Watched the British Gt championship the other day,the Viper was getting no traction between corners,awesome torque,enjoy it.


----------



## jasonm (Nov 22, 2003)

Nice one Sam, you big kid you


----------



## PhilM (Nov 5, 2004)

Bloody hell that's one hell of a beast :thumbup:


----------



## oldfogey (Nov 29, 2005)

Interesting choice, Sam.

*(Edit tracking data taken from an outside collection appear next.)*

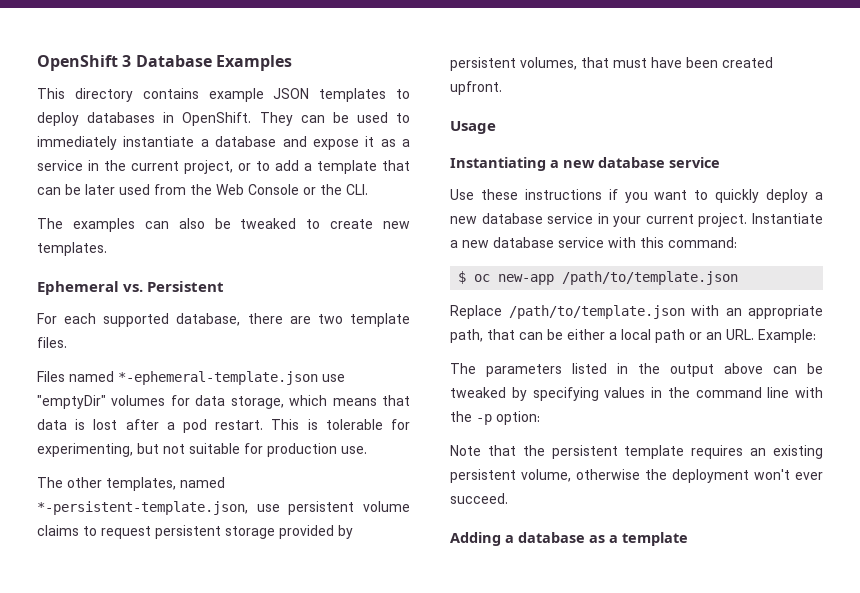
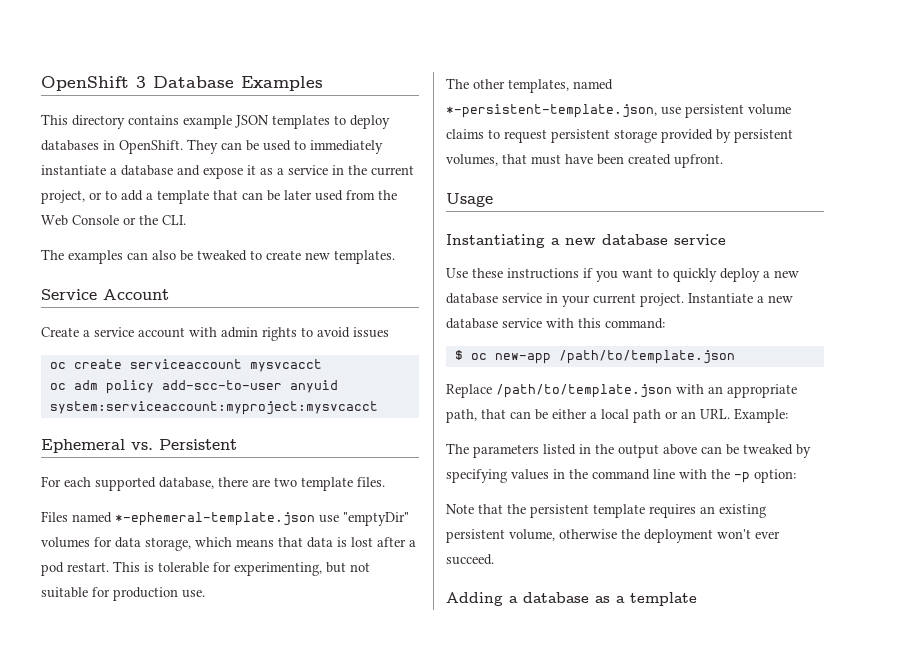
+ Service Account
+ Create a service account with admin rights to avoid issues
+ oc create serviceaccount mysvcacct
+ oc adm policy add-scc-to-user anyuid system:serviceaccount:myproject:mysvcacct

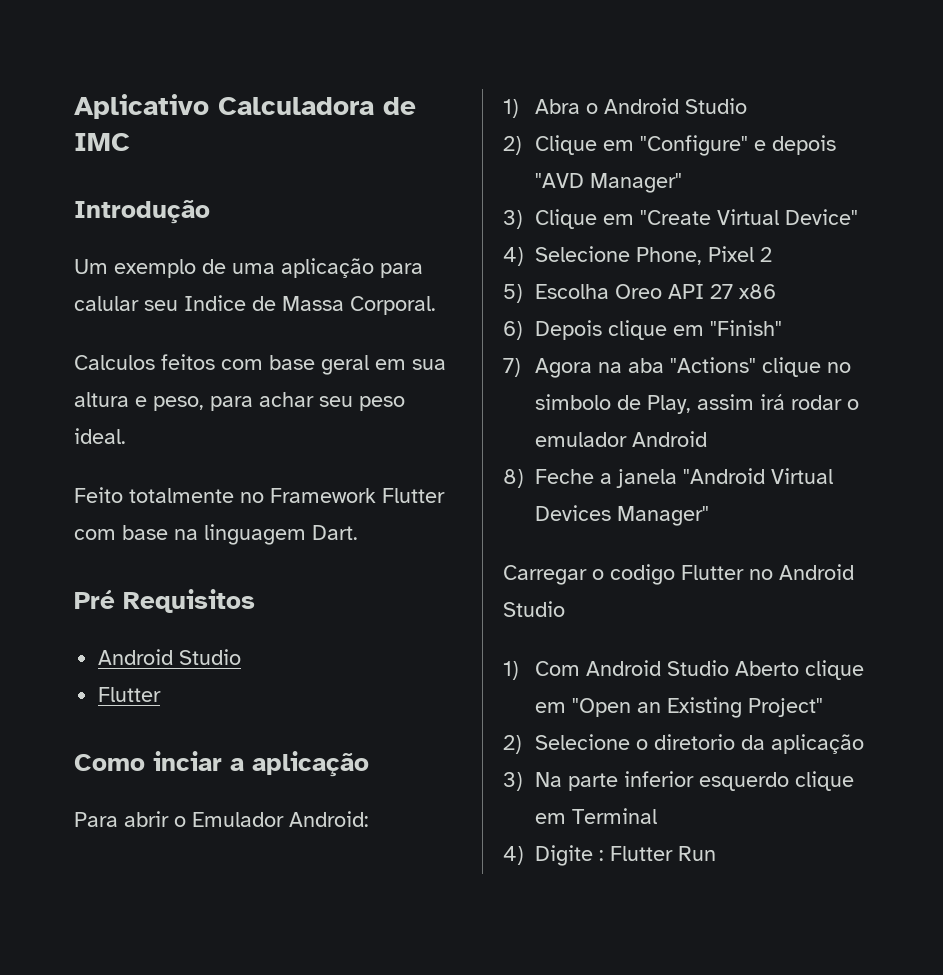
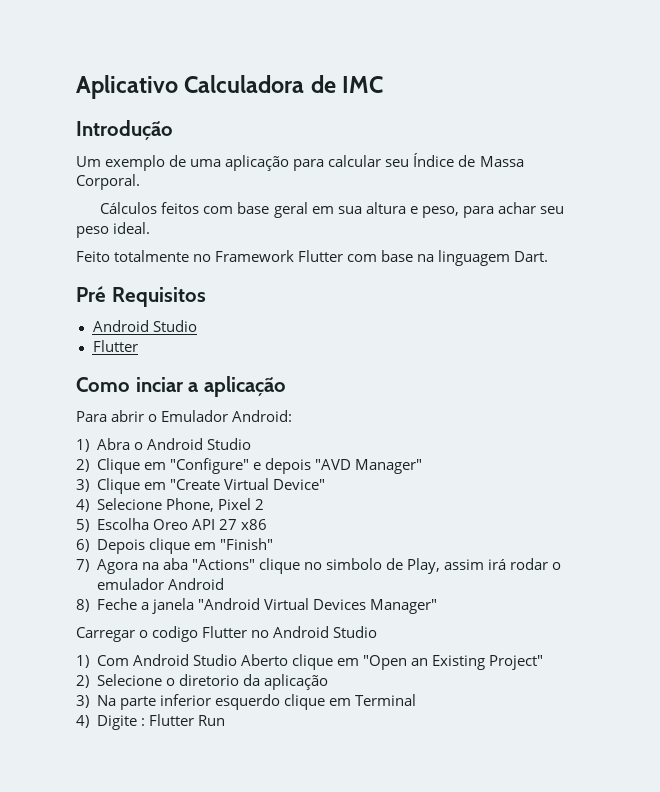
- Um exemplo de uma aplicação para calular seu Indice de Massa Corporal.
+ Um exemplo de uma aplicação para calcular seu Índice de Massa Corporal.
- Calculos feitos com base geral em sua altura e peso, para achar seu peso ideal.
+ Cálculos feitos com base geral em sua altura e peso, para achar seu peso ideal.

I'm sure it will be a huge grin-making drive, and I assume that cars like this are selling relatively cheaply at the moment for obvious reasons.


----------



## Guest (Jun 10, 2008)

That's gonna make you cry bucketloads everytime you go to fill her up.

Any plans to convert it to LPG ?

The conversion should pay for itself in about a week.


----------



## mrteatime (Oct 25, 2006)

keep an eye on the romford recorder.......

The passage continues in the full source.